Work instruction: From the entries, copy out every line in which the word "Sales" is found.

Data in this exercise:

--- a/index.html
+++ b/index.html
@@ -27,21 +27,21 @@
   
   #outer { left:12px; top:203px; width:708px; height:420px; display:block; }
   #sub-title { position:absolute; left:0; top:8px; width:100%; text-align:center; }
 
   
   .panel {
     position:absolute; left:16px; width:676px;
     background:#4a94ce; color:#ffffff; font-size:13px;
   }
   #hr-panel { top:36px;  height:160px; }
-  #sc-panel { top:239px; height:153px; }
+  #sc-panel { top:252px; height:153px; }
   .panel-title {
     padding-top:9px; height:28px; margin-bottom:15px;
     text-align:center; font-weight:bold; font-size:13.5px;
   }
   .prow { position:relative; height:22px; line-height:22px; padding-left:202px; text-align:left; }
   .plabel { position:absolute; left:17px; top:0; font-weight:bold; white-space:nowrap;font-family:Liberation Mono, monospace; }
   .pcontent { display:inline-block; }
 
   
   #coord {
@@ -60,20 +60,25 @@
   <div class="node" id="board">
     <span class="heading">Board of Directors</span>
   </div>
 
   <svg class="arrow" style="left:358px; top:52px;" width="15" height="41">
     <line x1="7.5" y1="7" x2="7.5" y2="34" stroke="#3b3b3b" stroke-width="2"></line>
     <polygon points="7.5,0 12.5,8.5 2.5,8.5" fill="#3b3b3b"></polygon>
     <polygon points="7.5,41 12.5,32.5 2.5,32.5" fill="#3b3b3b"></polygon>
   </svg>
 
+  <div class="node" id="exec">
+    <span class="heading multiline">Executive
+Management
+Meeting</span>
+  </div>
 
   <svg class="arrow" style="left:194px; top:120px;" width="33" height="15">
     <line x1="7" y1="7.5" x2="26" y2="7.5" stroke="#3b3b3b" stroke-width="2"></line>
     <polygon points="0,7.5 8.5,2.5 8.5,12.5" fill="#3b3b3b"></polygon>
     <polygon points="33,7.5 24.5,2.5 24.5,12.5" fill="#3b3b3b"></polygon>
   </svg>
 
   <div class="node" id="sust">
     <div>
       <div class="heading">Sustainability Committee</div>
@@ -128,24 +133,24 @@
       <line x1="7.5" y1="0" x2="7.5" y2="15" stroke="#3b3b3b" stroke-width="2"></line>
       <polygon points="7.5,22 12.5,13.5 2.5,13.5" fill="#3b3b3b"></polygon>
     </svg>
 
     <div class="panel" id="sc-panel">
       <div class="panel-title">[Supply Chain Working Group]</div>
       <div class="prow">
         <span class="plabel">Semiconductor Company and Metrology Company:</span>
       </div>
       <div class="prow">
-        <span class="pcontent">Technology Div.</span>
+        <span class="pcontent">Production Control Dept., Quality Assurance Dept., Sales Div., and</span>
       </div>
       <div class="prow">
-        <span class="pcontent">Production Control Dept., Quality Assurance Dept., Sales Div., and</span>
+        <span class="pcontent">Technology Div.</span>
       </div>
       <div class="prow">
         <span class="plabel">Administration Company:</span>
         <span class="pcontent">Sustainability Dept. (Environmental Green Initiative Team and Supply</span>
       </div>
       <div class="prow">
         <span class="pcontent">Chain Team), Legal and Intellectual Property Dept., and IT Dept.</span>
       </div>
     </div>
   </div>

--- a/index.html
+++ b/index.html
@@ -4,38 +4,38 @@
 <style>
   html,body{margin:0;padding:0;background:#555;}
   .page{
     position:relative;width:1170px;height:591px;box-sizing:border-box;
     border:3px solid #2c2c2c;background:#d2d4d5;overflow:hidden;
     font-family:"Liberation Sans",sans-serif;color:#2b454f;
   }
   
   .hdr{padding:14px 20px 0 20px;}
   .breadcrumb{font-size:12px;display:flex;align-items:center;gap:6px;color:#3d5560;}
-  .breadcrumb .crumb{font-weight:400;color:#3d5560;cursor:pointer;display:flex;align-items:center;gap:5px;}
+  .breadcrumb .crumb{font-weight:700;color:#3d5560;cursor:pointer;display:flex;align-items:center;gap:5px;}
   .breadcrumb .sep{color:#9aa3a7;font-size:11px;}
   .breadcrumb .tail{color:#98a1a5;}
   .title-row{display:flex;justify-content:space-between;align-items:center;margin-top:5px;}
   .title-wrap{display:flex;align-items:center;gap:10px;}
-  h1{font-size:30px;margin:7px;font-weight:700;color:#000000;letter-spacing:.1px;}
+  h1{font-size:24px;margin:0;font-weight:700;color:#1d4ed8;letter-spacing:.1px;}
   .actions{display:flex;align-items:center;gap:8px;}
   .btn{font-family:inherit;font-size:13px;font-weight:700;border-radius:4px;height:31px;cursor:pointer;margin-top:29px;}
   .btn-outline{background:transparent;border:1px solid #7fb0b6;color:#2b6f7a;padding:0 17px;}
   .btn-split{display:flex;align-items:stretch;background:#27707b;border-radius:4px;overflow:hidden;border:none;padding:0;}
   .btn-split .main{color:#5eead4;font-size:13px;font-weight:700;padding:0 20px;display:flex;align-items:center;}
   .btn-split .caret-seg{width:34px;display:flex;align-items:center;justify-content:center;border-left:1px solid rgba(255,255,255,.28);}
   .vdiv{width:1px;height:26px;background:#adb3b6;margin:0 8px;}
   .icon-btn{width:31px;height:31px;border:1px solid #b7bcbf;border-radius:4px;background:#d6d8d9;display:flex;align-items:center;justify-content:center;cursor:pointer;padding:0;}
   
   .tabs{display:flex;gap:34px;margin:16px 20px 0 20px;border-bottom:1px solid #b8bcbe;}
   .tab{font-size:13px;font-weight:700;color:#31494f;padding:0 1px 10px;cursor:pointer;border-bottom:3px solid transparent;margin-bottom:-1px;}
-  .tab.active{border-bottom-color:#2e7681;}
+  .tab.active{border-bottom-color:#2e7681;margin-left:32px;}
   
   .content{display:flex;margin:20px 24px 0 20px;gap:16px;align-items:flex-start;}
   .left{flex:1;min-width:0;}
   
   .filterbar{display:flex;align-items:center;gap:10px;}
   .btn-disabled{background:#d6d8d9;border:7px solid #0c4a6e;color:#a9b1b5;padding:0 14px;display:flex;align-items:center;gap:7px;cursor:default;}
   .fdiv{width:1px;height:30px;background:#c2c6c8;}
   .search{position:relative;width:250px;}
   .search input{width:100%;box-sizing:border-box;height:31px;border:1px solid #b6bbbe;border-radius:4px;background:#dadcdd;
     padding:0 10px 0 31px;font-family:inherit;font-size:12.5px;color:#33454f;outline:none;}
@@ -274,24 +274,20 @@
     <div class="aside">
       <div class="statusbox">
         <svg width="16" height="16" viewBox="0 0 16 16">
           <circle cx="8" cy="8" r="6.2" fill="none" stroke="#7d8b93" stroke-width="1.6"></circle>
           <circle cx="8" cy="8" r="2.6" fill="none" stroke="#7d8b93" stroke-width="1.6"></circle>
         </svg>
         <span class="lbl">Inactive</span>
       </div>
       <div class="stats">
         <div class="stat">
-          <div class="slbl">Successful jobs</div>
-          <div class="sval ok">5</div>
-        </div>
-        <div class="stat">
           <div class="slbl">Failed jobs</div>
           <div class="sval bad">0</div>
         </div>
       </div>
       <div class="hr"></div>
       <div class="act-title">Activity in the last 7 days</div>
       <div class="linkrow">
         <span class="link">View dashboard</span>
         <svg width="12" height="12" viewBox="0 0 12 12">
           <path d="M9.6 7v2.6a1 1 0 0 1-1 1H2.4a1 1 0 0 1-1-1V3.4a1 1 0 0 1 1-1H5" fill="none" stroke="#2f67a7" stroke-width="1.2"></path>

Written response:
+        <span class="pcontent">Production Control Dept., Quality Assurance Dept., Sales Div., and</span>
-        <span class="pcontent">Production Control Dept., Quality Assurance Dept., Sales Div., and</span>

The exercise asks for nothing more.